Risk factors in the development of arthritis
The nature of risk when it comes to conditions such as arthritis can effectively fall into two categories – those factors which you can’t control and those you can.
Factors which may place you at a higher risk for arthritis, which cannot be prevented are:
- Genetics and family history: It is not entirely known why, but genetics do appear to play a role. It’s not uncommon for arthritic conditions to run in families. Risk is higher if you have genes which may make you more susceptible to environmental influences which can trigger arthritis. Parents, siblings or even grandparents with an arthritis type can place you at higher risk for developing a similar condition too.
- The aging process: Arthritis symptoms do typically worsen with age, especially those of osteoarthritis, RA and gout.
- Your sex: A higher number of women tend to develop inflammatory arthritis conditions than men. Gout for instance, is more likely to develop in men than women.
Risk factors which may be prevented include:
- Obesity and excess weight: Those with excess weight problems are at higher risk of developing arthritis following prolonged periods of unnecessary stress on the body’s joints.

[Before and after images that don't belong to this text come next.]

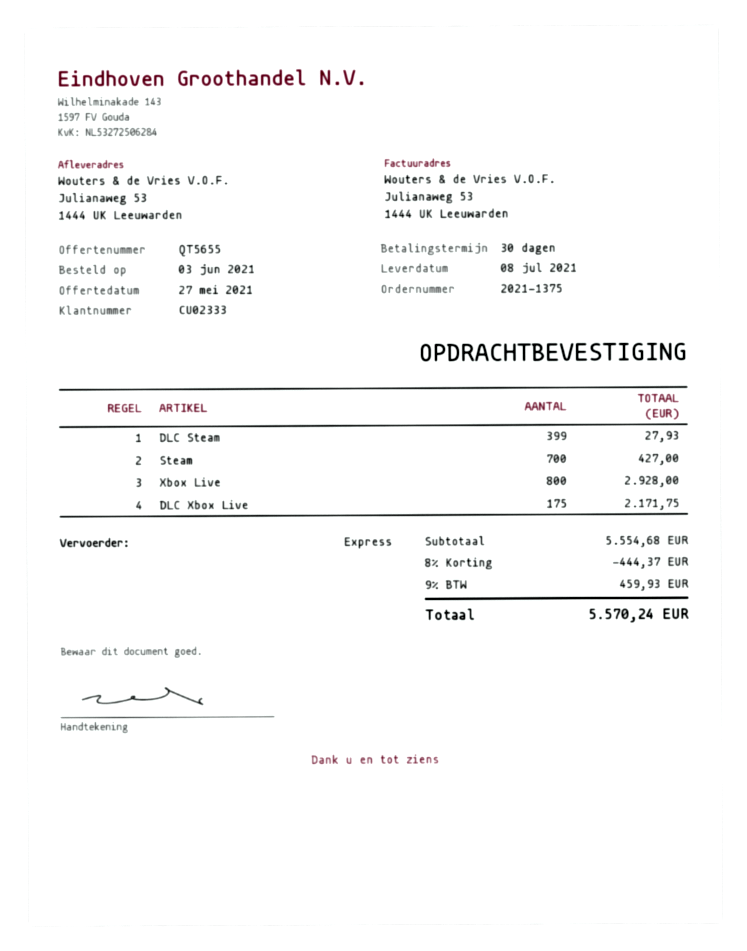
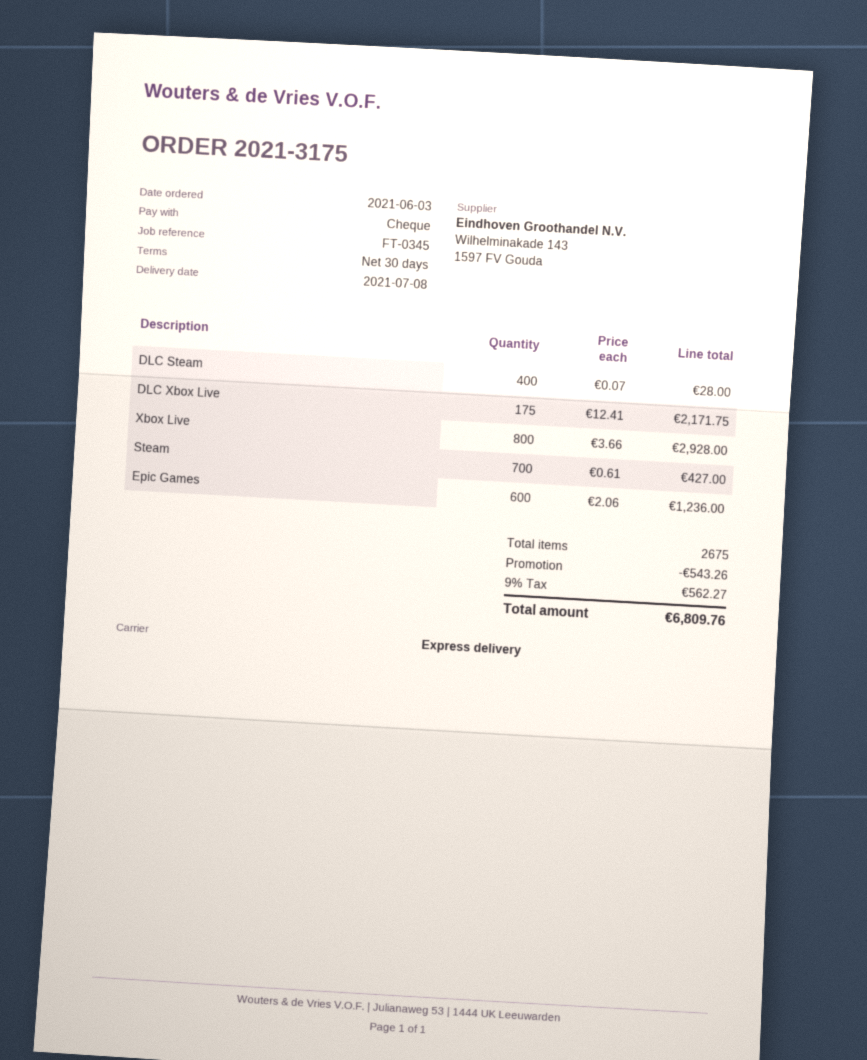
order number: 2021-1375 -> 2021-3175
DLC Steam: 399 for 27.93 -> 400 for 28.00
Epic Games: none -> 600 for 1236.00
discount: 444.37 -> 543.26
tax: 9% = 459.93 -> 9% = 562.27
total: 5570.24 -> 6809.76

Areas most vulnerable include the spine, hips and knees.
- Joint injuries (past): Previous injuries, even if they have healed, are at increased risk of eventually developing arthritic symptoms.
When it comes to lifestyle patterns and habits, you can influence your level of risk by making appropriate changes to your activity levels (especially repetitive motion), diet and even the environments which you frequent.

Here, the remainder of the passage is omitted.